* **Exercise description**: I would like every line of the records below that contains the word "margin" copied.

* **Given entries**:
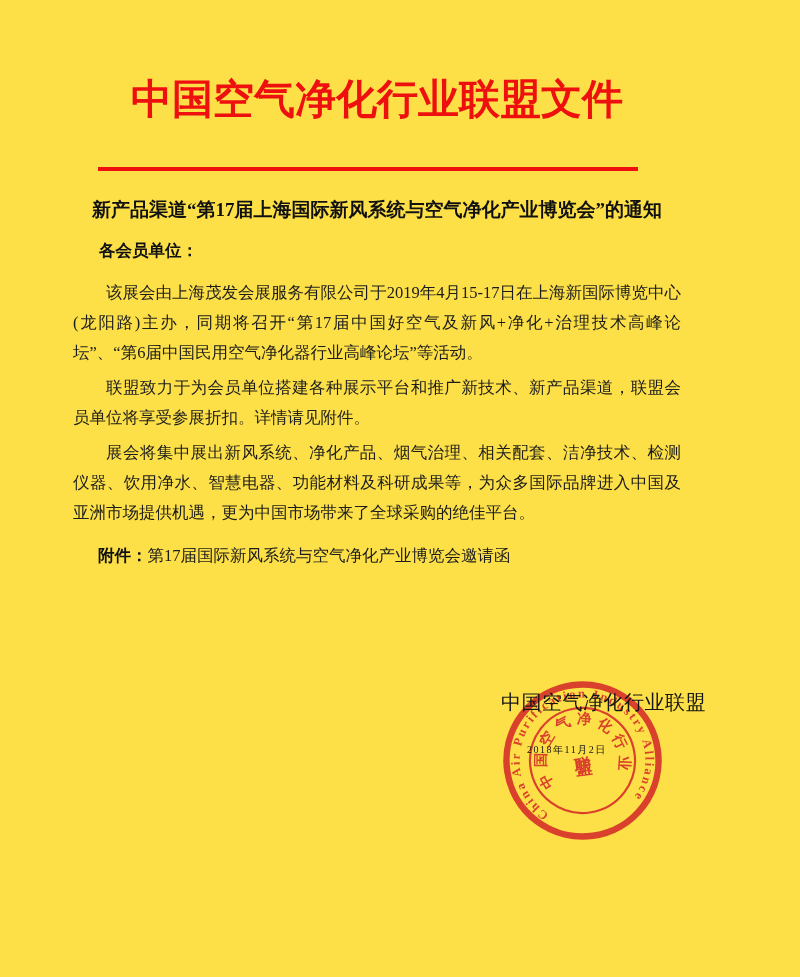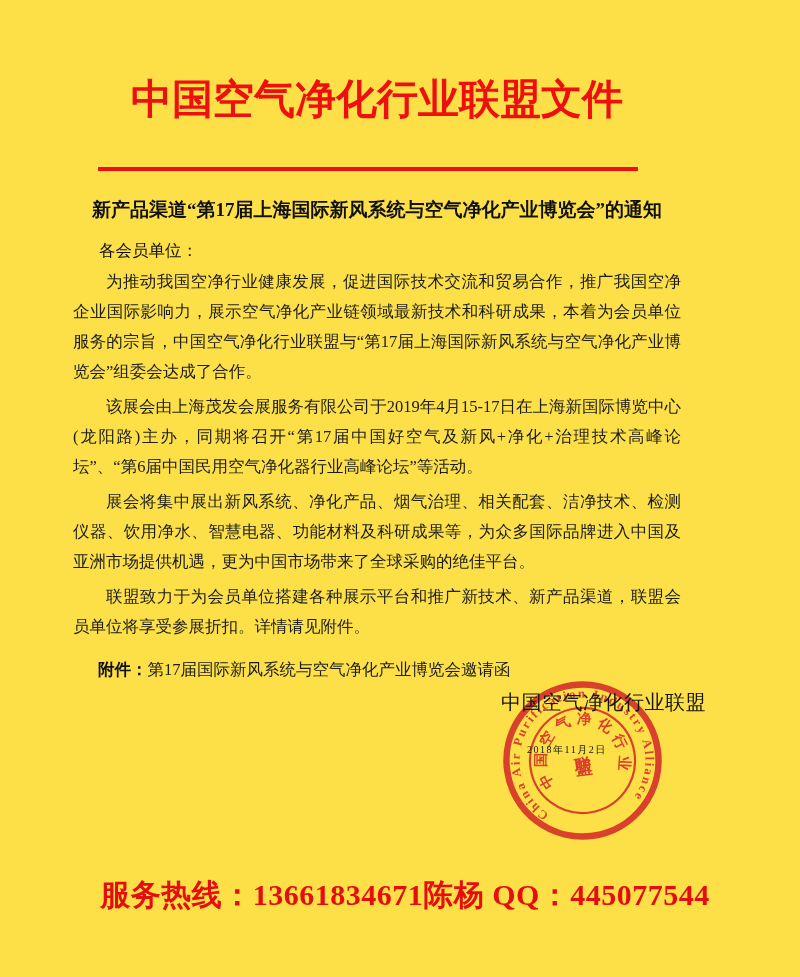--- a/index.html
+++ b/index.html
@@ -37,8 +37,8 @@
   }
   .body-block{position:absolute;top:238px;left:0;width:100%;}
   .salutation{
-    margin:0 0 3px 26px;
-    font-size:16.5px;line-height:26px;font-weight:400;color:#111;
+    margin:0 0 14px 26px;
+    font-size:16.5px;line-height:26px;font-weight:700;color:#111;
   }
   .body-para{
     margin:0 0 5px 0;

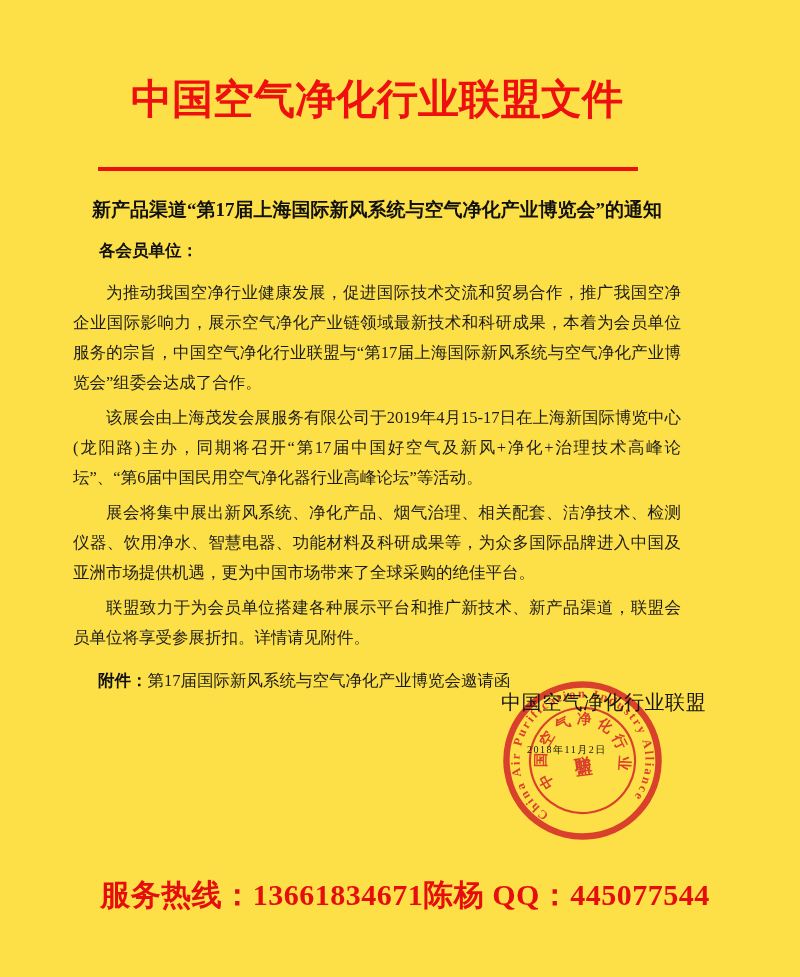--- a/index.html
+++ b/index.html
@@ -96,7 +96,6 @@
     <div class="body-block">
       <p class="salutation">各会员单位：</p>
 
-      <p class="body-para">为推动我国空净行业健康发展，促进国际技术交流和贸易合作，推广我国空净企业国际影响力，展示空气净化产业链领域最新技术和科研成果，本着为会员单位服务的宗旨，中国空气净化行业联盟与“第17届上海国际新风系统与空气净化产业博览会”组委会达成了合作。</p>
 
       <p class="body-para">该展会由上海茂发会展服务有限公司于2019年4月15-17日在上海新国际博览中心(龙阳路)主办，同期将召开“第17届中国好空气及新风+净化+治理技术高峰论坛”、“第6届中国民用空气净化器行业高峰论坛”等活动。</p>
 

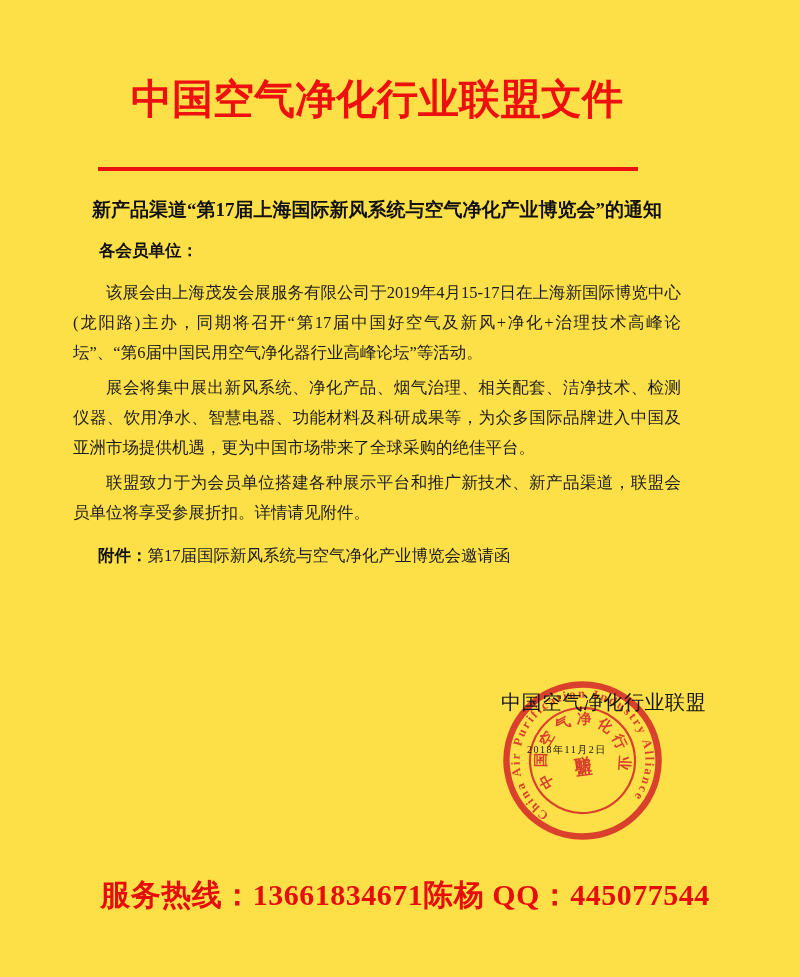--- a/index.html
+++ b/index.html
@@ -99,9 +99,9 @@
 
       <p class="body-para">该展会由上海茂发会展服务有限公司于2019年4月15-17日在上海新国际博览中心(龙阳路)主办，同期将召开“第17届中国好空气及新风+净化+治理技术高峰论坛”、“第6届中国民用空气净化器行业高峰论坛”等活动。</p>
 
+      <p class="body-para">联盟致力于为会员单位搭建各种展示平台和推广新技术、新产品渠道，联盟会员单位将享受参展折扣。详情请见附件。</p>
+
       <p class="body-para">展会将集中展出新风系统、净化产品、烟气治理、相关配套、洁净技术、检测仪器、饮用净水、智慧电器、功能材料及科研成果等，为众多国际品牌进入中国及亚洲市场提供机遇，更为中国市场带来了全球采购的绝佳平台。</p>
-
-      <p class="body-para">联盟致力于为会员单位搭建各种展示平台和推广新技术、新产品渠道，联盟会员单位将享受参展折扣。详情请见附件。</p>
 
       <p class="attachment">
         <span class="label">附件：</span><span>第17届国际新风系统与空气净化产业博览会邀请函</span>

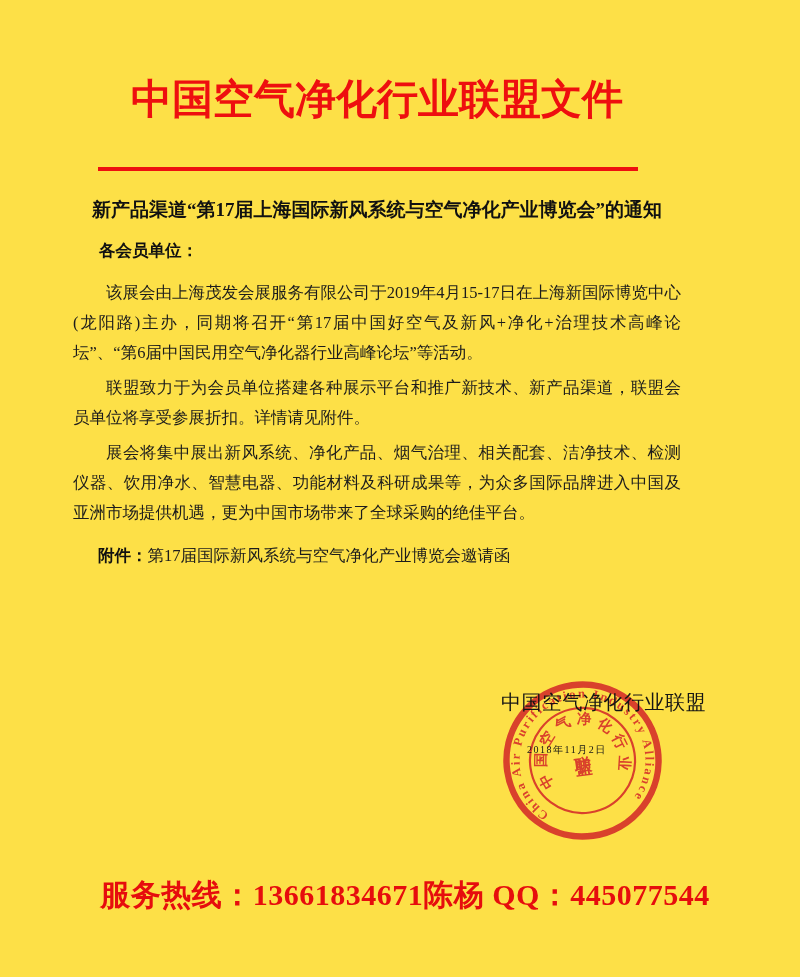--- a/index.html
+++ b/index.html
@@ -132,7 +132,6 @@
   <div class="sig-org">中国空气净化行业联盟</div>
   <div class="sig-date">2018年11月2日</div>
 
-  <div class="hotline">服务热线：13661834671陈杨 QQ：445077544</div>
 </div>
 
 </body></html>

* **Written solution**:
-    margin:0 0 3px 26px;
+    margin:0 0 14px 26px;
     margin:0 0 5px 0;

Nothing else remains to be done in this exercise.